Task details: Every line below from the one with "- How simple can full stack development get?" through the one with "common use of" should be retyped exactly, both ends included; no other lines and no pictures.

Exercise input:

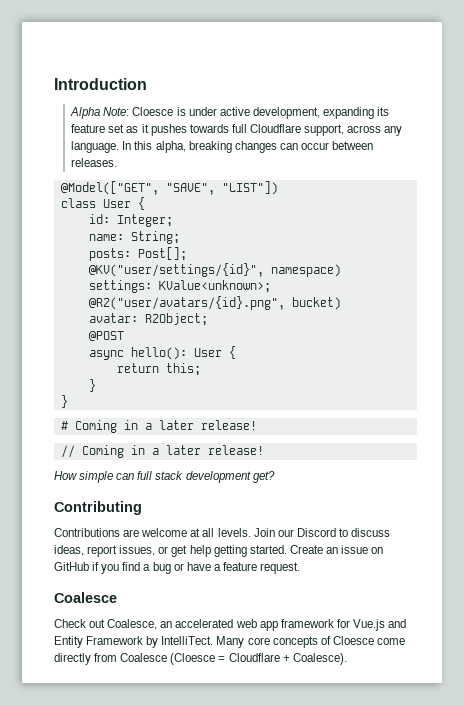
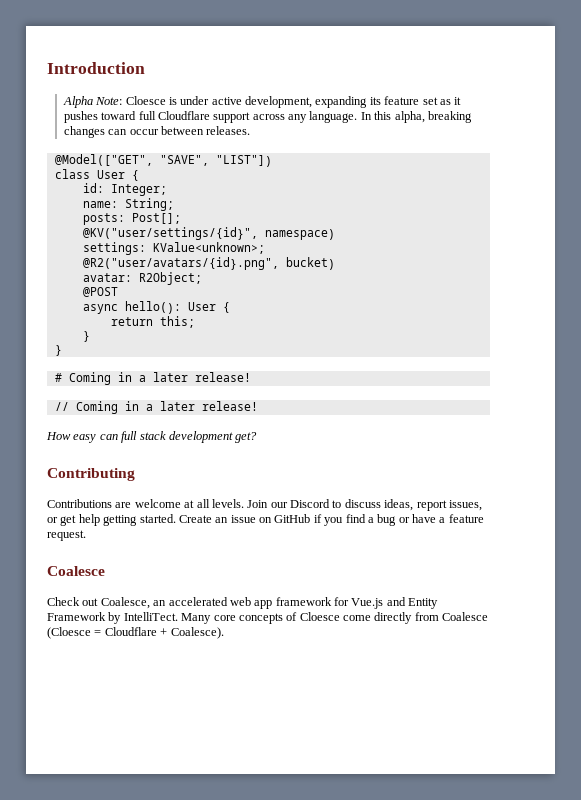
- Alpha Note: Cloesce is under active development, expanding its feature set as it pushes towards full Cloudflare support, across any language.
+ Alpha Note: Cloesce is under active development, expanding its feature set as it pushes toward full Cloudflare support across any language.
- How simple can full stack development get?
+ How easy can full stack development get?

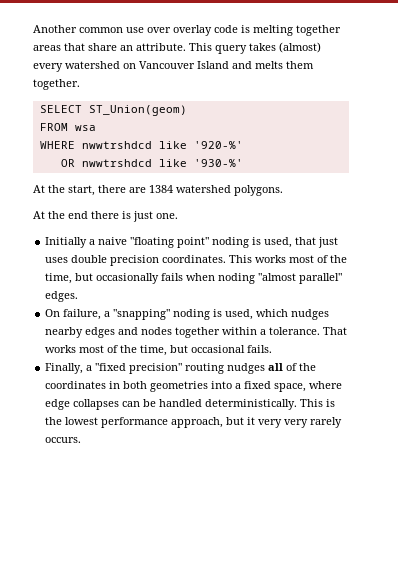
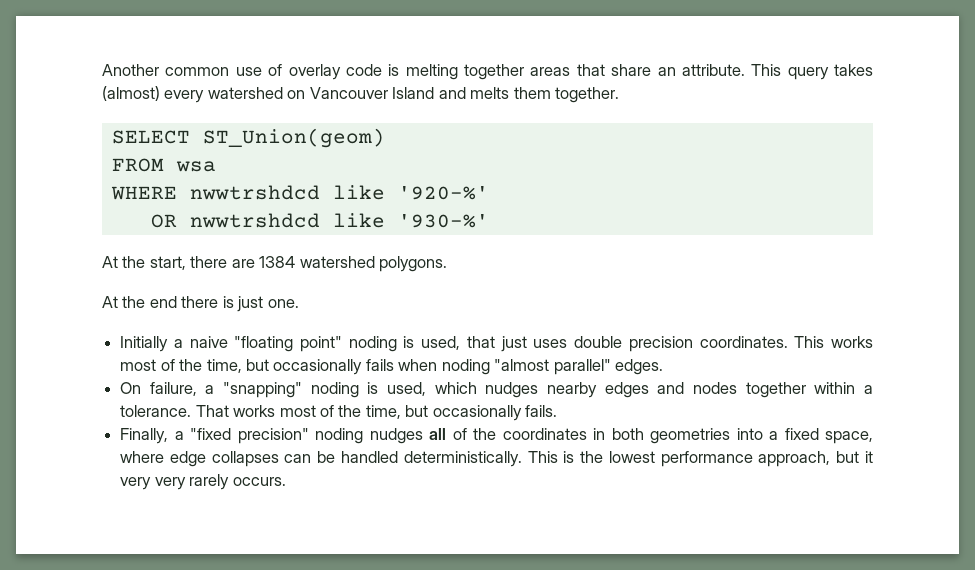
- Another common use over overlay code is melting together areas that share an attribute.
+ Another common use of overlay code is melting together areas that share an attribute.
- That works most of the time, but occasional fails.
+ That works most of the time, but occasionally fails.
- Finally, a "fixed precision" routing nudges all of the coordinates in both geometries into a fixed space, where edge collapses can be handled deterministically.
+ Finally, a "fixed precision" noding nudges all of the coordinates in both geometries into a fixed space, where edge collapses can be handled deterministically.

---

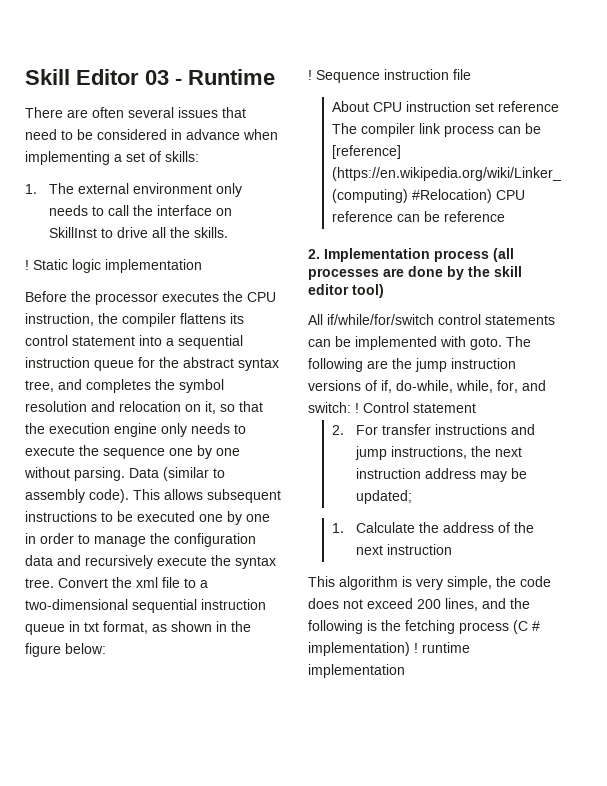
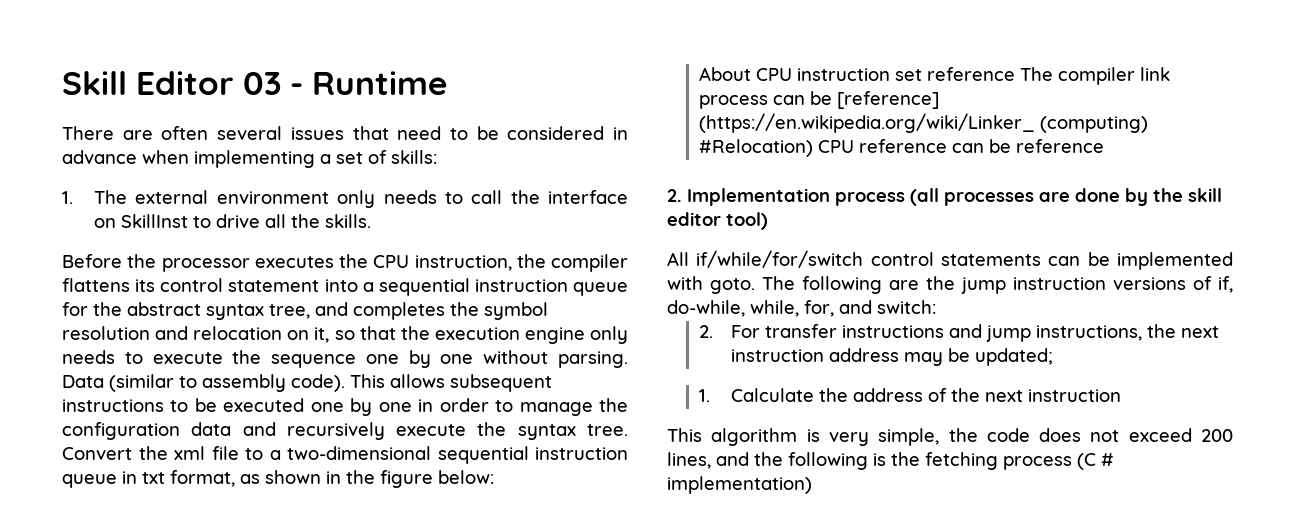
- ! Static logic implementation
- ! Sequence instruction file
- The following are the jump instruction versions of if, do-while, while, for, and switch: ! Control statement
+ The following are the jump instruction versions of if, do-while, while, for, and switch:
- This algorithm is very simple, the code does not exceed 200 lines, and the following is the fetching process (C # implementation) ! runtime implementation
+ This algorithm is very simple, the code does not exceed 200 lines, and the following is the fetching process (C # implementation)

* * *

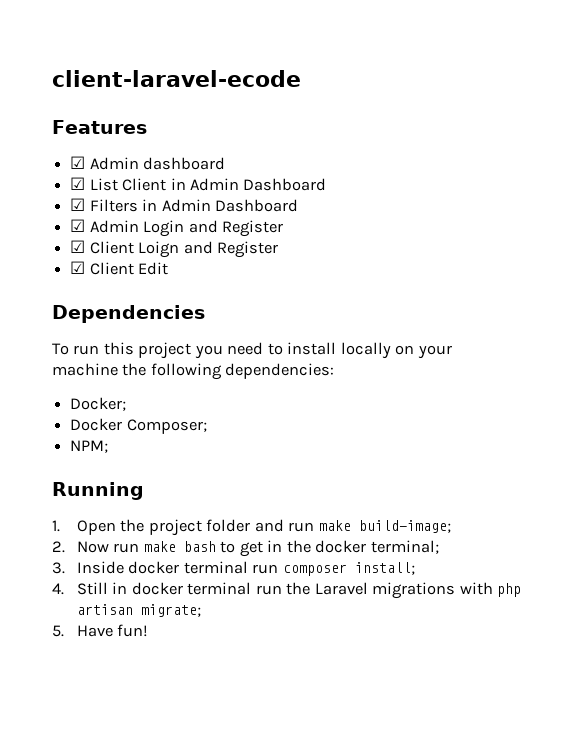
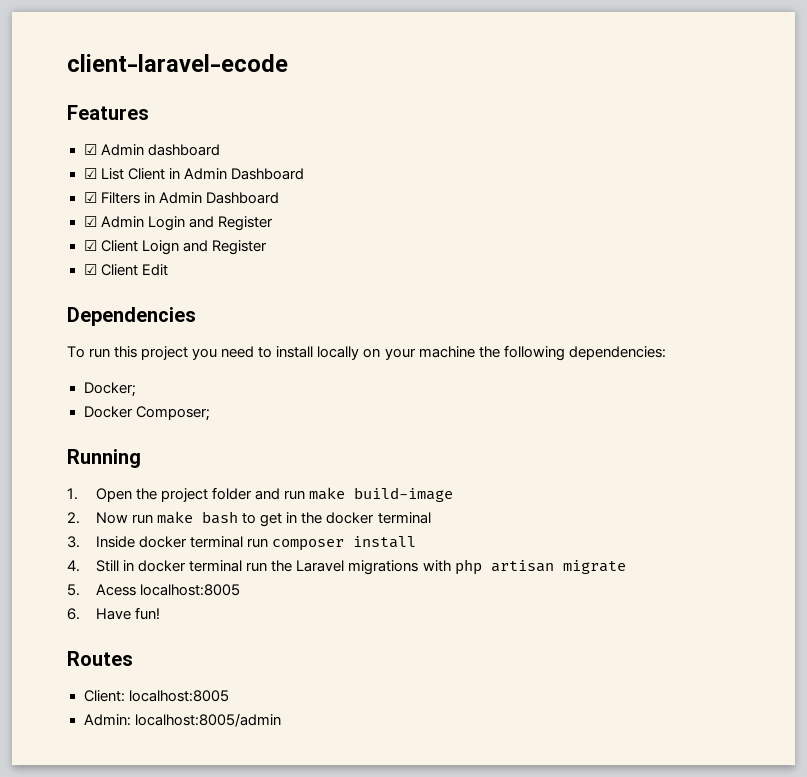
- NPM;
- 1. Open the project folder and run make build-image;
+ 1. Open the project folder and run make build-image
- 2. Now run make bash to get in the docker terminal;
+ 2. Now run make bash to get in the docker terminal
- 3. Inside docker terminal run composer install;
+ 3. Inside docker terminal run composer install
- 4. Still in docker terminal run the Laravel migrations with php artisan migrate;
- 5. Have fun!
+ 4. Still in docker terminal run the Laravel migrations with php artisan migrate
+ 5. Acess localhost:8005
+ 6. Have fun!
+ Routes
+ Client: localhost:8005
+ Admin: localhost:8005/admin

Task response:
- How simple can full stack development get?
+ How easy can full stack development get?

- Another common use over overlay code is melting together areas that share an attribute.
+ Another common use of overlay code is melting together areas that share an attribute.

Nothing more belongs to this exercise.